Starbucks has shared a "preview video" of what employees and the public can expect from the training session dubbed "5/29."

The video features footage of the April 12 incident in which police were called on two black men who were sitting at a table in a Philadelphia Starbucks store. The video includes cameos from celebrities, including the artist Common and filmmaker Stanley Nelson, along with store managers and employees.

Leaders from the Equal Justice Initiative, Demos and the National Association for the Advancement of Colored People helped to create the "curriculum" for Starbucks' training day, according to the company.

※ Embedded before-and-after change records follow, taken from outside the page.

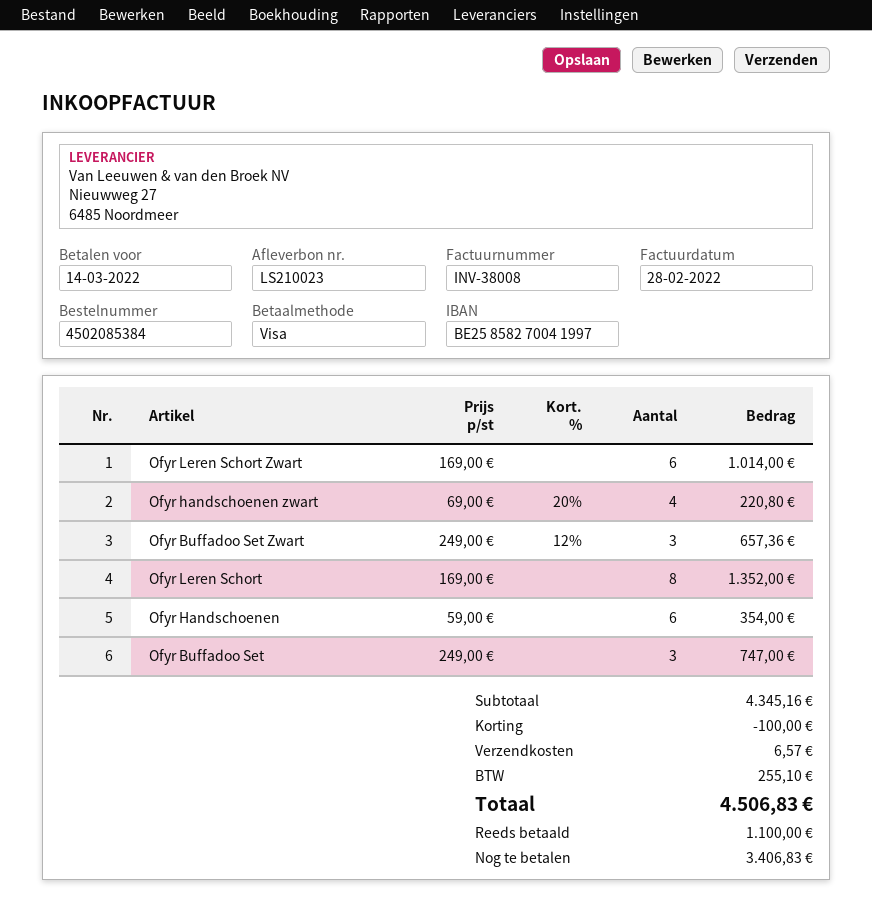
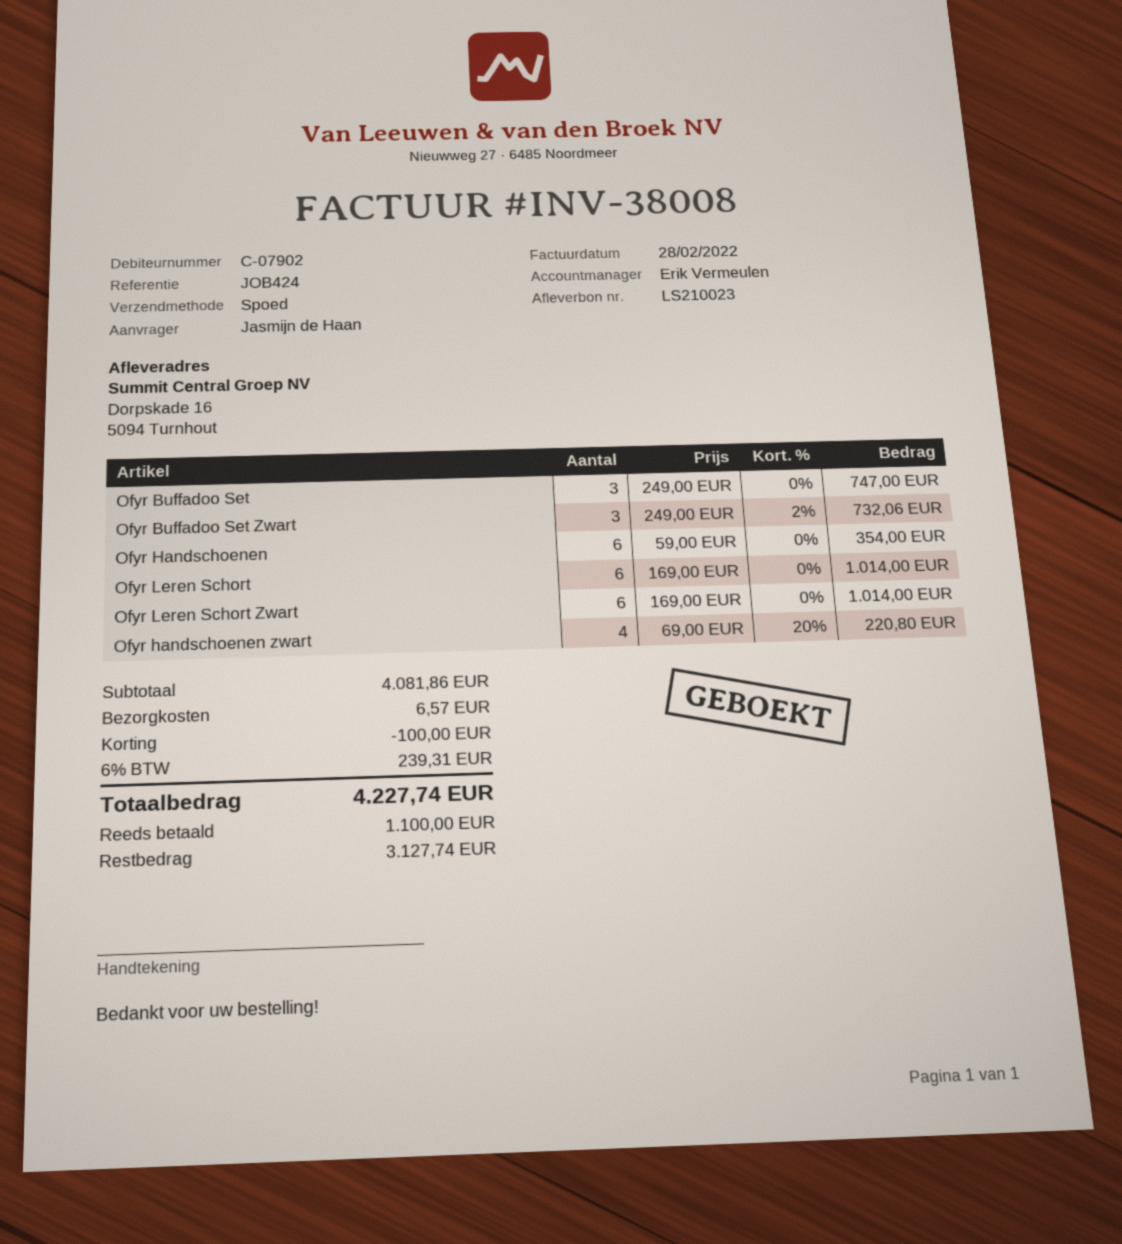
Ofyr Buffadoo Set Zwart: 3 x 249.00 - 12% = 657.36 -> 3 x 249.00 - 2% = 732.06
Ofyr Leren Schort: 8 x 169.00 = 1352.00 -> 6 x 169.00 = 1014.00
subtotal: 4345.16 -> 4081.86
tax: 255.10 -> 239.31
total: 4506.83 -> 4227.74
balance: 3406.83 -> 3127.74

“Our hope is that these learning sessions and discussions will make a difference within and beyond our stores. After May 29, we will make the curriculum available to the public and share it with the regions as well as our licensed and business partners … May 29 isn’t a solution, it’s a first step,” Rossann Williams, Starbucks executive vice president, said in a note to the company on May 22.

The training is the coffee chain's response to the incident during which two men had asked to use the restroom at a Starbucks. An employee refused because they had not purchased anything. The two men then sat down in the store and an employee asked them to leave but they declined, The Associated Press reports.

The store manager, Holly Hylton, 31, originally from Dayton, Ohio, then sparked a nationwide controversy after she called police on the two men. Hylton is no longer working at the Starbucks in downtown Philadelphia, a spokeswoman told several media outlets following the incident.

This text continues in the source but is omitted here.